London (ots) - Darmkrebspatienten aus ganz Europa werden noch lange von der Patientenkonferenz "Colorectal Cancer Patient Conference", die am Wochenende in Barcelona stattfand, profitieren: Mit knapp 200 Teilnehmern aus 27 Ländern vereinte die erste Konferenz ihrer Art Darmkrebspatienten und Experten des gesamten Kontinents, damit sich diese zu Prävention, Diagnose von und Therapiemöglichkeiten bei Darmkrebs austauschen. Europas am schnellsten wachsende Darmkrebspatienteninitiative europacolon veranstaltete die Konferenz mit dem Ziel, die Teilnehmer zu motivieren, aktiv Aufmerksamkeit für das noch immer tabuisierte Thema zu schaffen, offizielle Untersuchungsprogramme zu etablieren sowie durch nationale Krebspläne Therapiestandards zu verbessern und einen gleichwertigen Zugang zu erstklassiger Pflege zu gewährleisten.

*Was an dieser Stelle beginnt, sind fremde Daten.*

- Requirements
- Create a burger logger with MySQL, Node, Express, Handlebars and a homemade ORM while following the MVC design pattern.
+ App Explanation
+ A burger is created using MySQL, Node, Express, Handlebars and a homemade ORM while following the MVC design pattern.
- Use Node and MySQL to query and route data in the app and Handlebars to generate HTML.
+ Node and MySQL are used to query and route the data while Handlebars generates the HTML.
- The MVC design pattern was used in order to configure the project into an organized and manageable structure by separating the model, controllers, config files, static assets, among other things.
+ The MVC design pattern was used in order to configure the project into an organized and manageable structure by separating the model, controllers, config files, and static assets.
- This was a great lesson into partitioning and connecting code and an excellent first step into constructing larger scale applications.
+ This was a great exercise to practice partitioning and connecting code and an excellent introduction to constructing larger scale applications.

"Wir blicken stolz auf den unter den Konferenzteilnehmern entstandenen Enthusiasmus zurück und sehen nun, wie diese eifrig in ihren Ländern Veränderungen hinsichtlich der Prävention, Diagnose und Behandlung von Darmkrebs anschieben möchten", freut sich Jola Gore-Booth, Gründerin und Vorsitzende von europacolon. Gemeinsam mit ihren Partnern WHO, LIVESTRONG und Global Colon Cancer möchte europacolon ein stärkeres Engagement seitens der Regierungen erwirken, damit diese notwendige Verbesserungen im Gesundheitswesen anstoßen. "europacolon ruft Institutionen in ganz Europa dazu auf, die Sicherstellung eines gleichen Zugangs zu bestmöglicher Behandlung und Pflege aktiv voranzutreiben. Alle Staaten sollten dringend nationale Krebspläne erstellen und offizielle Darmkrebs- Screenings umsetzen", ergänzt Gore-Booth. Die jährlich stattfindende interdisziplinäre Darmkrebsveranstaltung wurde intensiv von Krebsexperten und relevanten Meinungsführern aus ganz Europa und den USA unterstützt, unter ihnen das tschechische Mitglied des Europäischen Parlaments Pavel Poc.

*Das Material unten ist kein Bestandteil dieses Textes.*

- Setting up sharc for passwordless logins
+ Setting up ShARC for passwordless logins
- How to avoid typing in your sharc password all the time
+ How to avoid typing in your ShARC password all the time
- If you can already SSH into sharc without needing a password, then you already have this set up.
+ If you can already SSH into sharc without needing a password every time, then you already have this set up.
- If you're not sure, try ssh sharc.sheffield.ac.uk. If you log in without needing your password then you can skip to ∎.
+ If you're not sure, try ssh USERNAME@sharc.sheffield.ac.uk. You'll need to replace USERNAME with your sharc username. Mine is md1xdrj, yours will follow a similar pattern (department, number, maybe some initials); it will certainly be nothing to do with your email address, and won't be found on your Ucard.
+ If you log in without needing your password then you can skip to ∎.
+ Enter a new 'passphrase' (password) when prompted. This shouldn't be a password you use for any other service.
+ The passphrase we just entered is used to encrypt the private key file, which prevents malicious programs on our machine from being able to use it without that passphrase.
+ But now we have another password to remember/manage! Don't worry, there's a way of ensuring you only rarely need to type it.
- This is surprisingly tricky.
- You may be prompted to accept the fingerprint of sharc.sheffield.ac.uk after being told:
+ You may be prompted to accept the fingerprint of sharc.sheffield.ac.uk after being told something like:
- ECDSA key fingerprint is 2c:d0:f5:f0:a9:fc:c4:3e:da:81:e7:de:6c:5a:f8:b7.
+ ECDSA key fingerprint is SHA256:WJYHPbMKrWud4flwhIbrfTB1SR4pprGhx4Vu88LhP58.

Darmkrebs ist in Europa mit über 400.000 Neuerkrankungen im Jahr noch immer die zweithäufigste maligne Tumorart. Jährlich sterben mehr als 200.000 europäische Patienten daran. "Dabei kann Darmkrebs in vielen Fällen vermieden werden und ist bei frühzeitigem Erkennen sogar gut behandelbar", bestätigt der Medizinische Direktor von europacolon Prof. Dr. Dr. Eric van Cutsem. "Es ist entscheidend, dass alle Europäer präzise und verantwortungsvoll über die Krankheit informiert werden. Denn eine gute Krebsbetreuung beginnt mit fundierten Informationen", ergänzt die amerikanische Patientin Suzanne Lindley, die ihre Darmkrebserkrankung erfolgreich besiegte und Mitbegründerin von Beat Liver Tumors ist.